= DIRECTIONS =
Repeat all the records, precisely as given.

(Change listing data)
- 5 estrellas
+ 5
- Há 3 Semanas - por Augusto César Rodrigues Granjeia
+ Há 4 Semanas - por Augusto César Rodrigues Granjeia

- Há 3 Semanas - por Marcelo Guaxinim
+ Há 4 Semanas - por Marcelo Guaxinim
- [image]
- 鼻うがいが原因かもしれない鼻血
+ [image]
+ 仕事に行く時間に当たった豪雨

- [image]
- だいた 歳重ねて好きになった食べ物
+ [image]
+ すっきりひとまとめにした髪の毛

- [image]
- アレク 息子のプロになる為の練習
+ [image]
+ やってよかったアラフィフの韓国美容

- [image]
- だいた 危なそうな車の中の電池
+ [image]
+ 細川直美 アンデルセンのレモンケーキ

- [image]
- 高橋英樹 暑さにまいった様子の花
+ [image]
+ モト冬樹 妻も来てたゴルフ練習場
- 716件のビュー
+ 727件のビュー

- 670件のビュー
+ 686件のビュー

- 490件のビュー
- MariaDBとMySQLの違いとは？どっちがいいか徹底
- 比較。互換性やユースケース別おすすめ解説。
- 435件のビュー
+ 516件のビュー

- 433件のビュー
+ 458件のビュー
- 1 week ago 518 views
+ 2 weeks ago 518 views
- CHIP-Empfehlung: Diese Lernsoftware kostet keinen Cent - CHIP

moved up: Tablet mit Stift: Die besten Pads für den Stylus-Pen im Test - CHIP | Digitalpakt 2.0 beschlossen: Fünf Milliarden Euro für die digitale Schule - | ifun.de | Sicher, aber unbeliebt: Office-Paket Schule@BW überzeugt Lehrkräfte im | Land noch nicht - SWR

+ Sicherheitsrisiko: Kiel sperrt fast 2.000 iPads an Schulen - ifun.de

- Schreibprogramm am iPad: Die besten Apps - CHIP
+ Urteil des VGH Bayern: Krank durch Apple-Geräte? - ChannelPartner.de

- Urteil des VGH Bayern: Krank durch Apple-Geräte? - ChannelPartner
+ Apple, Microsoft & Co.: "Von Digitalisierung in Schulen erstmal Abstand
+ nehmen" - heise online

= RESULT =
- 5 estrellas
+ 5
- Há 3 Semanas - por Augusto César Rodrigues Granjeia
+ Há 4 Semanas - por Augusto César Rodrigues Granjeia

- Há 3 Semanas - por Marcelo Guaxinim
+ Há 4 Semanas - por Marcelo Guaxinim
- [image]
- 鼻うがいが原因かもしれない鼻血
+ [image]
+ 仕事に行く時間に当たった豪雨

- [image]
- だいた 歳重ねて好きになった食べ物
+ [image]
+ すっきりひとまとめにした髪の毛

- [image]
- アレク 息子のプロになる為の練習
+ [image]
+ やってよかったアラフィフの韓国美容

- [image]
- だいた 危なそうな車の中の電池
+ [image]
+ 細川直美 アンデルセンのレモンケーキ

- [image]
- 高橋英樹 暑さにまいった様子の花
+ [image]
+ モト冬樹 妻も来てたゴルフ練習場
- 716件のビュー
+ 727件のビュー

- 670件のビュー
+ 686件のビュー

- 490件のビュー
- MariaDBとMySQLの違いとは？どっちがいいか徹底
- 比較。互換性やユースケース別おすすめ解説。
- 435件のビュー
+ 516件のビュー

- 433件のビュー
+ 458件のビュー
- 1 week ago 518 views
+ 2 weeks ago 518 views
- CHIP-Empfehlung: Diese Lernsoftware kostet keinen Cent - CHIP

moved up: Tablet mit Stift: Die besten Pads für den Stylus-Pen im Test - CHIP | Digitalpakt 2.0 beschlossen: Fünf Milliarden Euro für die digitale Schule - | ifun.de | Sicher, aber unbeliebt: Office-Paket Schule@BW überzeugt Lehrkräfte im | Land noch nicht - SWR

+ Sicherheitsrisiko: Kiel sperrt fast 2.000 iPads an Schulen - ifun.de

- Schreibprogramm am iPad: Die besten Apps - CHIP
+ Urteil des VGH Bayern: Krank durch Apple-Geräte? - ChannelPartner.de

- Urteil des VGH Bayern: Krank durch Apple-Geräte? - ChannelPartner
+ Apple, Microsoft & Co.: "Von Digitalisierung in Schulen erstmal Abstand
+ nehmen" - heise online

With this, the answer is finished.